The news sparked protests from both Italian citizens and opposition parties to the right-wing-to-far-right coalition government led by Giorgia Meloni of Brothers of Italy (FdI), accusing it of favouring the introduction of foreign military forces that use "brutal methods" against the population. The event was also supported by the 2026 Minnesota general strike, which began following the killing of American citizens Renée Good and Alex Pretti by ICE agents, against the FdI's policy. During the protests, Italian public broadcaster RAI aired a video of ICE agents threatening to break the window of the vehicle its crew were using to report in Minneapolis.

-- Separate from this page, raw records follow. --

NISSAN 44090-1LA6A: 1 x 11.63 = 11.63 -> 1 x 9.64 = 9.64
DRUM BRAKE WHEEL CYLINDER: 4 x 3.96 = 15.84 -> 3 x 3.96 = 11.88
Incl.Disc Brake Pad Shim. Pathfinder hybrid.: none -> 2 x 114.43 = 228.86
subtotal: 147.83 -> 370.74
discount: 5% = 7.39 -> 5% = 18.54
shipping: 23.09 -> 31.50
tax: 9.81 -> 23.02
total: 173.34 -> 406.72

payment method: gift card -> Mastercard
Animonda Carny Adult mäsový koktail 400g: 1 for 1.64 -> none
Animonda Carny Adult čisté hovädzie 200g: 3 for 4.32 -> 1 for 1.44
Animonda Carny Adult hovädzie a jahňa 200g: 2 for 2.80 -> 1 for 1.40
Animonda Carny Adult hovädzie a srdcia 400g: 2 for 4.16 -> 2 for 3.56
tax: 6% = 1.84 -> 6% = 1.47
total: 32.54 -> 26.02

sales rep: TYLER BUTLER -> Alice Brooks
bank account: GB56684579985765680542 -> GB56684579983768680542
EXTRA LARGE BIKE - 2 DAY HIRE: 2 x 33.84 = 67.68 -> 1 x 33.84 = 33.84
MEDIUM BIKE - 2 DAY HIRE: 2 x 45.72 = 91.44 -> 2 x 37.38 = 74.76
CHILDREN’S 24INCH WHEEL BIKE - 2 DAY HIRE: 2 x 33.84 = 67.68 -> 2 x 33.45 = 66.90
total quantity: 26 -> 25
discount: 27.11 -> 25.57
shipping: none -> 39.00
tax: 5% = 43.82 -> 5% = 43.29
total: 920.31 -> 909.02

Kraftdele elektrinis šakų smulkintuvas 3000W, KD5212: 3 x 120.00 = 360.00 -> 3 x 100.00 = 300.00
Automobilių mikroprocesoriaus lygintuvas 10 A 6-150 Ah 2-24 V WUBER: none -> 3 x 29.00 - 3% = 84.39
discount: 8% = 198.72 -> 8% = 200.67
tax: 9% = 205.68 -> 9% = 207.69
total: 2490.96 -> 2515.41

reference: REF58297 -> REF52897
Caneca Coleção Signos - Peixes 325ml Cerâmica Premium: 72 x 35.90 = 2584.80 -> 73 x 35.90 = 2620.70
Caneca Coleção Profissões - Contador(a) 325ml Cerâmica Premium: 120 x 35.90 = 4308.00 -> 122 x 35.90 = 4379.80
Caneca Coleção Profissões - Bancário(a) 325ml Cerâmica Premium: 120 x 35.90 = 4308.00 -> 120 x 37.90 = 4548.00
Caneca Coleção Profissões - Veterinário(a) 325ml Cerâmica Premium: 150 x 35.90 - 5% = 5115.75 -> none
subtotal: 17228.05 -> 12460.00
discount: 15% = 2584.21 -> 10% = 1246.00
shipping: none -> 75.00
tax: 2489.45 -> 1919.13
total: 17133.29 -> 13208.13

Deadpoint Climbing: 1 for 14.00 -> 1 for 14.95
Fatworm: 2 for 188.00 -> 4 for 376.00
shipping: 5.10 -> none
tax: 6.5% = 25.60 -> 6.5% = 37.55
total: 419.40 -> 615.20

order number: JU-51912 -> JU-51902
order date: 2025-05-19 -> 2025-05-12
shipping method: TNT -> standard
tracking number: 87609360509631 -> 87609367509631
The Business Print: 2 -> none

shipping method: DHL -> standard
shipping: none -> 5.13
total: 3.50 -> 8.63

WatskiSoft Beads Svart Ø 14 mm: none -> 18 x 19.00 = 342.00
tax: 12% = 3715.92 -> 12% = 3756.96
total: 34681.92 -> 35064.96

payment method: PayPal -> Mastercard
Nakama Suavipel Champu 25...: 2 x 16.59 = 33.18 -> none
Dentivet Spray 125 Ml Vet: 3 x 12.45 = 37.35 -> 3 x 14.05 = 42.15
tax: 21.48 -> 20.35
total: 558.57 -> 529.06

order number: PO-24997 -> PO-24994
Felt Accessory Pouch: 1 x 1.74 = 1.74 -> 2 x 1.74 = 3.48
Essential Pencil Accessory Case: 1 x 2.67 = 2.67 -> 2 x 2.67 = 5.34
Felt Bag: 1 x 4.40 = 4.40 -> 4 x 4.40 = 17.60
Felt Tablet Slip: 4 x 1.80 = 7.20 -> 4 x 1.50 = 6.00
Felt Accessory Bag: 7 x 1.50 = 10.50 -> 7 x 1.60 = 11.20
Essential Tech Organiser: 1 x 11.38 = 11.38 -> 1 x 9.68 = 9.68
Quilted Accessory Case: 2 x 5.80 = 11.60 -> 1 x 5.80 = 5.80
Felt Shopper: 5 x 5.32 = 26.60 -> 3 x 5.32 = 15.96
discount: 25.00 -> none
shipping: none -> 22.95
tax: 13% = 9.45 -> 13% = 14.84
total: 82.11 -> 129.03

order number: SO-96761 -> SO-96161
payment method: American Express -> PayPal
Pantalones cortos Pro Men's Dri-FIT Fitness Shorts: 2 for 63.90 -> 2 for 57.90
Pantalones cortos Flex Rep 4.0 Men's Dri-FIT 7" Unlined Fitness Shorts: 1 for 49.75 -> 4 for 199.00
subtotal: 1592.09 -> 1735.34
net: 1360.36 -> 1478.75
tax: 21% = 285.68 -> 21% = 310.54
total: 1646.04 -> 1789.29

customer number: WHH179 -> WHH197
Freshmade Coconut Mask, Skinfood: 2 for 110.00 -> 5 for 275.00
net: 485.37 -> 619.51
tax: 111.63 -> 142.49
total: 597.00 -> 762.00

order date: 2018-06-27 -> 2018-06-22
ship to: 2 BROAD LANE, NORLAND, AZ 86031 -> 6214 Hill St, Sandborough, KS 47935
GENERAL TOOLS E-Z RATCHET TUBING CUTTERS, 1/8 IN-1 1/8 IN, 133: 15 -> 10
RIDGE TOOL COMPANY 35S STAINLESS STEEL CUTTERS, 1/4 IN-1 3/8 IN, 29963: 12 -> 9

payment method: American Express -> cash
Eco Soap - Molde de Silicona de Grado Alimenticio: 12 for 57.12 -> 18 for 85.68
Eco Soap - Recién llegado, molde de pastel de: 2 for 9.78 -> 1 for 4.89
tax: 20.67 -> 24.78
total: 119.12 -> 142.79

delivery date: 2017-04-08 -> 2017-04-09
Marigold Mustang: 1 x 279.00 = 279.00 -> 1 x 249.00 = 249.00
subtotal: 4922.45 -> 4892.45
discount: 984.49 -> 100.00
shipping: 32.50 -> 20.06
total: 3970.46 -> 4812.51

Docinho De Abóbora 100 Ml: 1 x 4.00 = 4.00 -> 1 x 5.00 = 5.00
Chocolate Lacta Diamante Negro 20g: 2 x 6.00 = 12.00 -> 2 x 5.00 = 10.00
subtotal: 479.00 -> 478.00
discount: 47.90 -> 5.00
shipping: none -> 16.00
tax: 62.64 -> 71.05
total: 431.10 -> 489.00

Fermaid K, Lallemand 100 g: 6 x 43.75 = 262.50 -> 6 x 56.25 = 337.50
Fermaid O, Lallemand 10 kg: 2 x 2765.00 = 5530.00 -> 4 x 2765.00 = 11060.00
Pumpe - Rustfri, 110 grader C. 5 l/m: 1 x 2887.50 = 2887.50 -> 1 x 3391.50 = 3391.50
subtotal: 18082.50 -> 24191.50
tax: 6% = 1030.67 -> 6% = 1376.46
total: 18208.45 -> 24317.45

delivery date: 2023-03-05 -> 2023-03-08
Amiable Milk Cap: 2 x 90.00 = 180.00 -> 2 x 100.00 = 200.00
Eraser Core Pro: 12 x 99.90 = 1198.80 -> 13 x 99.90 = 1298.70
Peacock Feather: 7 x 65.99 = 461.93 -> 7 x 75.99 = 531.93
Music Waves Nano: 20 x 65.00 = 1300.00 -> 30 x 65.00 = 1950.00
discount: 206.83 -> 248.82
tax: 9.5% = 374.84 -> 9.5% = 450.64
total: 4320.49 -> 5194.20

Matteo Piantedosi, the Italian minister of the interior, regarding the alleged presence of the forces, did not confirm and minimised it, stating: "We are not aware of this at the moment, but foreign delegations choose who to turn to in order to ensure their own security. I don't see what the problem is. Security coordination remains the responsibility of the national authorities." The Department of Homeland Security (DHS) stated that "all security operations remain under Italian authority" and "ICE does not conduct immigration enforcement operations in foreign countries." A petition campaign to prevent agents from entering Italian territory was launched on Change.org. On the opening day of the Olympics, protests were held against the presence of ICE agents in Milan and against the Trump administration. Some spectators booed JD Vance during the opening ceremony. U.S. Olympic officials announced they would change the name of their assigned hospitality space from "Ice House" to the "Winter House" to avoid a reference to the agency.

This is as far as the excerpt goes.